My fly line stretched out above the smooth water, propelling the nymph on the end of the leader downstream and across the current from my casting position. The weighed fly plopped into the moving water and began its arcing course across the flow. As it dipped over a mild riffle to drop into a hole gouged out of the sand and gravel bottom, I felt the unmistakable thump of a strike, followed by the animated pressure of a fish on the line.

Photos by Jimmy Jacobs.

Soon I was releasing a colorful rainbow trout of 10 inches. The action was taking place on the Devils Race Course Shoals of the Chattahoochee River in metro Atlanta. But it could have been virtually anywhere in the southeast that trout live. And, the episode is further cemented by belief that a Beadhead Prince Nymph just may be the most versatile and productive fly pattern that can be thrown into cold waters.

From the big tailwaters to the high mountain wilderness streams, the Prince has performed royally as a trout attractor. Whether tossed into major tailwater rivers, mountain streams full of stocked fish, or tiny rivulets teeming with wild rainbow or brook trout, it is a pattern that consistently leads to tight lines.

Fishing the Prince

The Prince also lends itself to a number of presentations. It can be fished in the classic wet fly fashion as I employed it on the Hooch, quartering downstream and across the current. It can be dead-drifted under a strike indicator, used as dropper under a dry fly in calm water, or “high-sticked” on a tight line through riffle areas.  In deeper runs it is used as a dropper behind weighted streamers, and it is effective when stripped through lake waters as well. In all of these locations and situations it is a proven producer of trout.

High-sticking a Prince on a small mountain stream. Photo by Polly Dean.

What’s in a Name?

When I first discovered the Beadhead Prince, its peacock herl body, white wings and red thread reminded me of the basic color scheme of a Royal Coachman or Wulff. I assumed it gained its name from being not quite as royally dressed as those venerable dry flies, thus it was only a prince. As with many of my assumptions, I was dead wrong.

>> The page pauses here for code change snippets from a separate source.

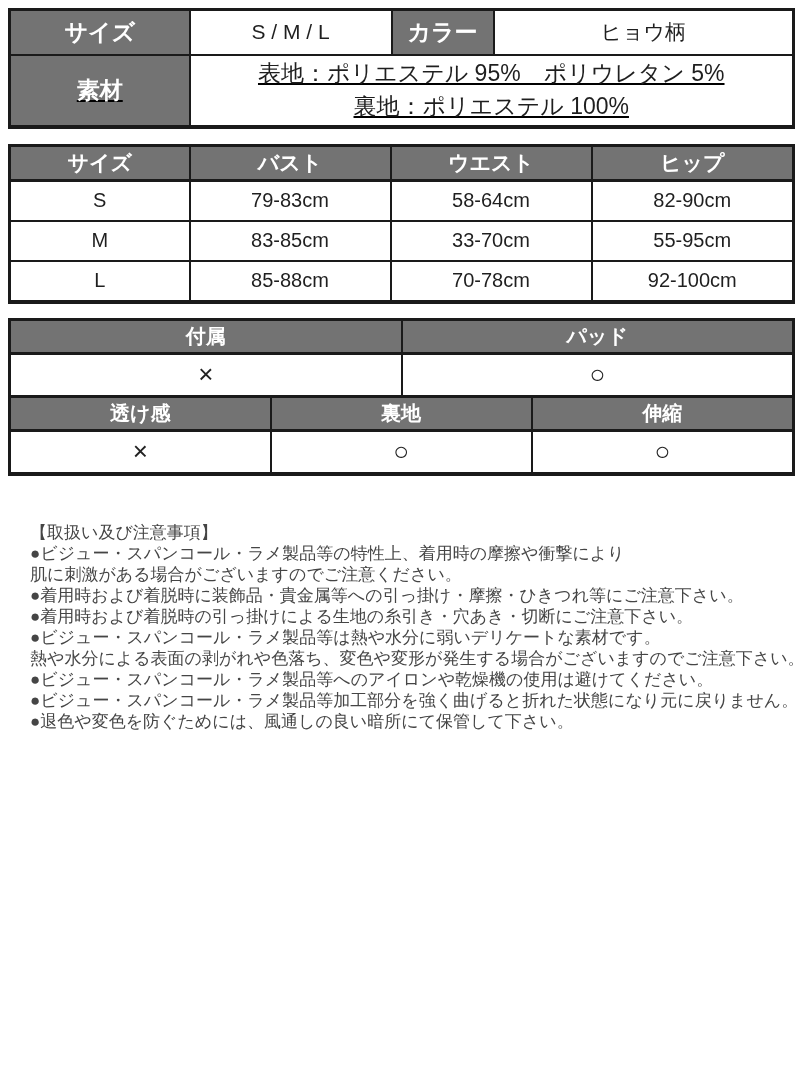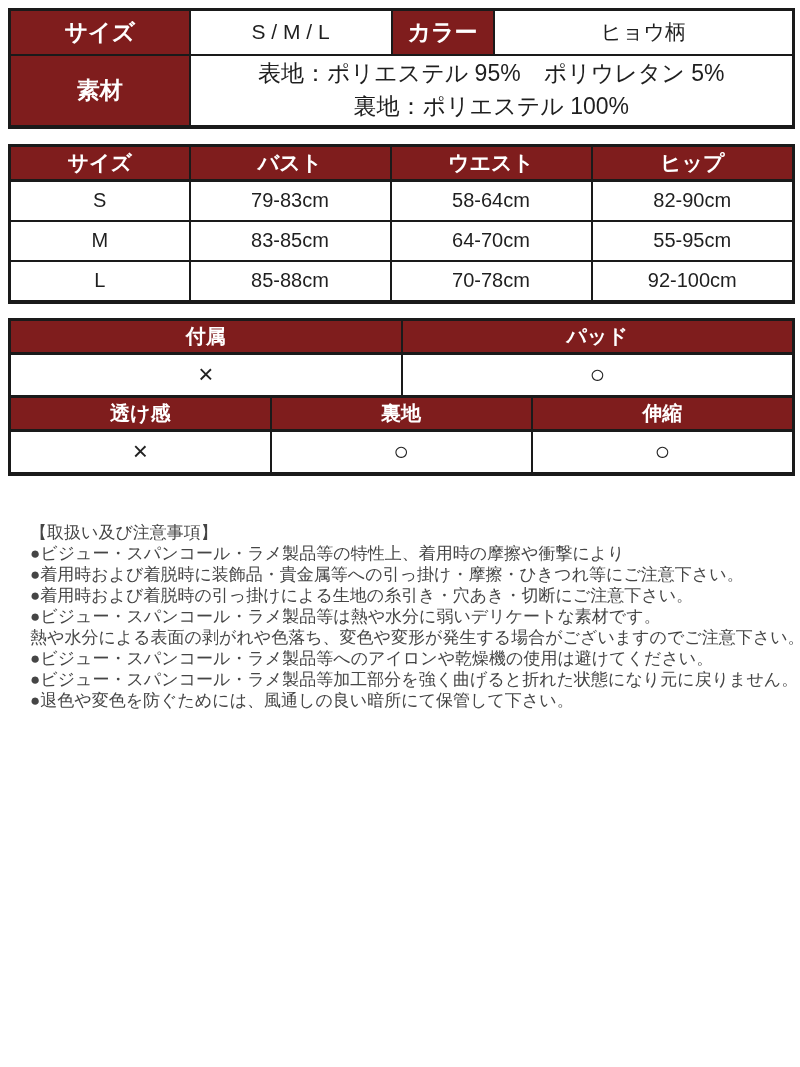"サイズ" th { background: #7f1d1d -> #737373 }
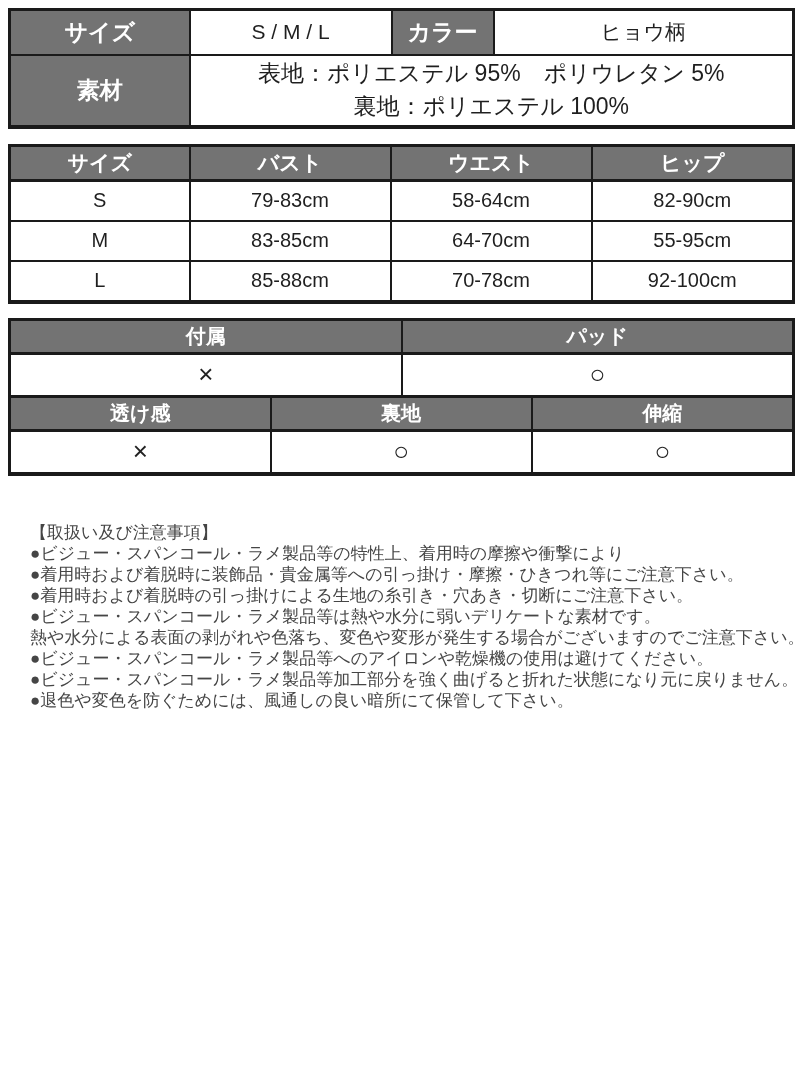"素材" .t1 .r2 { text-decoration: none -> underline }
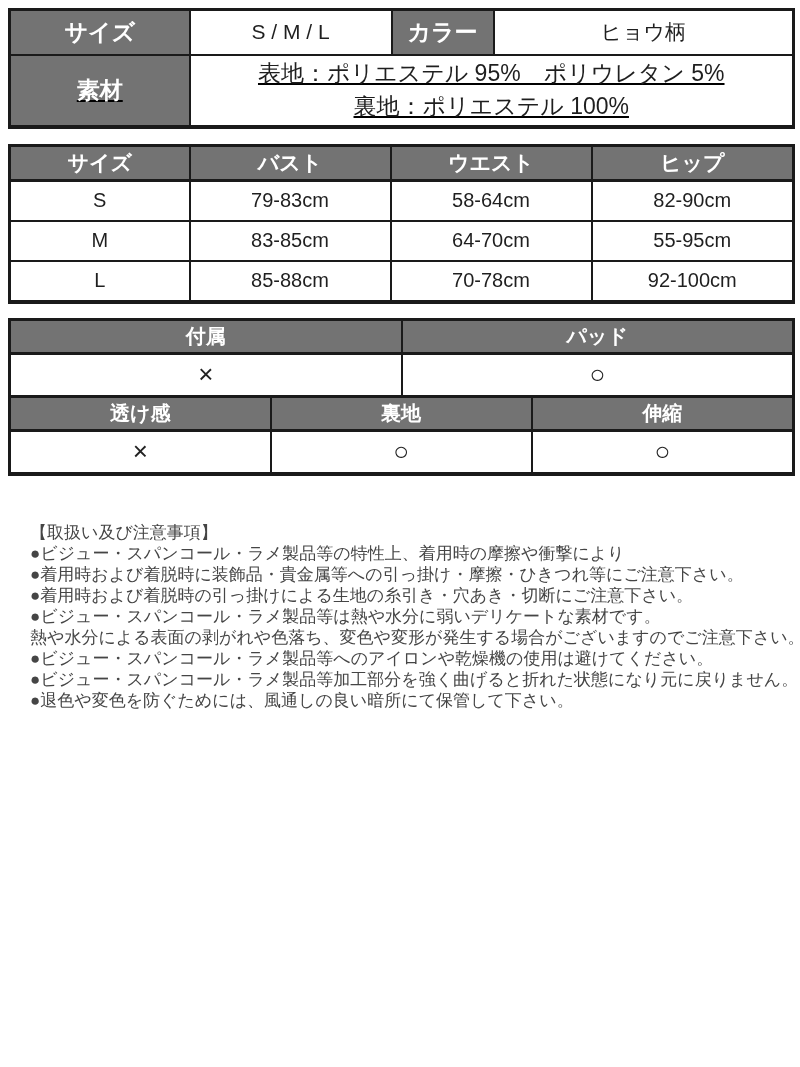"64-70cm" td { text: 64-70cm -> 33-70cm }
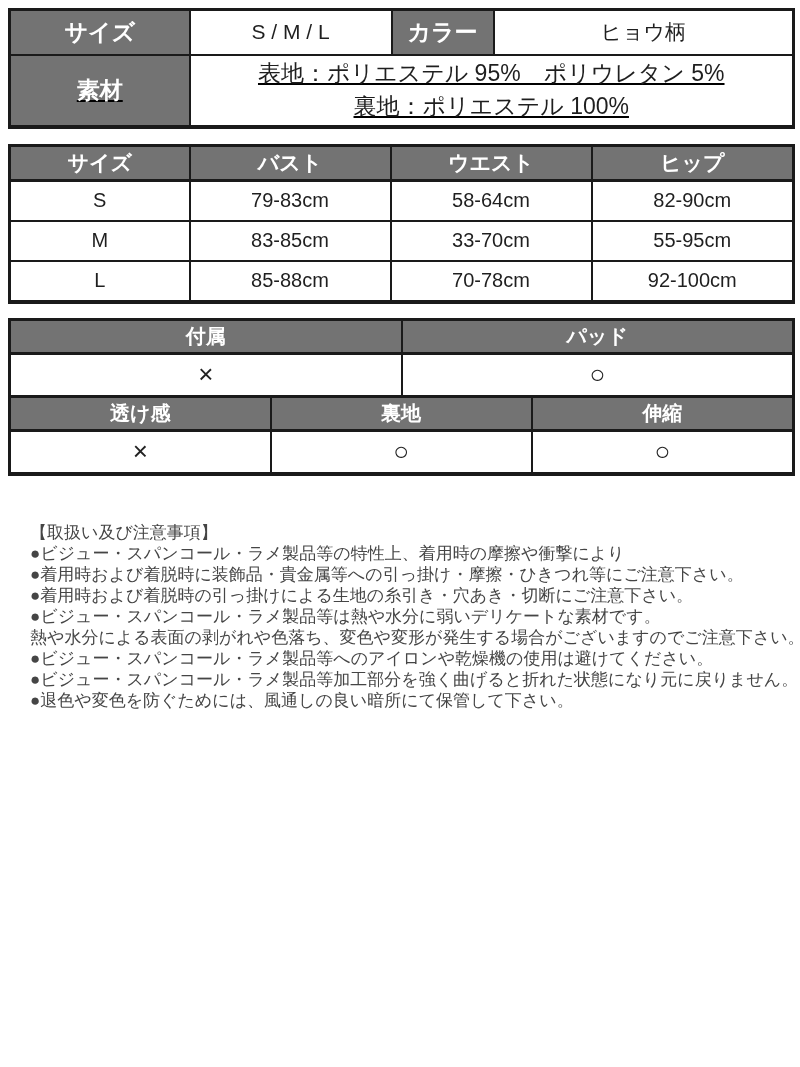"肌に刺激がある場合がございますのでご注意ください。" div { html: none -> <div>肌に刺激がある場合がございますのでご注意ください。</div> }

The Prince Nymph was originated by a pair of Bemidji, Minnesota brothers name Don and Dick Olson and was called the Brown Fork Tail. Later it was championed on western streams by Doug Prince of Monterey, California, to the extent that it became his namesake. The beadhead was a later edition to the original pattern.

Though it is called a nymph, the Beadhead Prince bears scant resemblance to any aquatic critter found anywhere in streams. So the question is why do trout seem so fond of trying to eat it?

Motivational speaker and author Andy Andrews pointed out that the bravest man in history was the first guy to eat an egg. Can you imagine that innovator turning to his buddy and saying, “I’m going to eat the next thing that comes out that chicken’s butt.”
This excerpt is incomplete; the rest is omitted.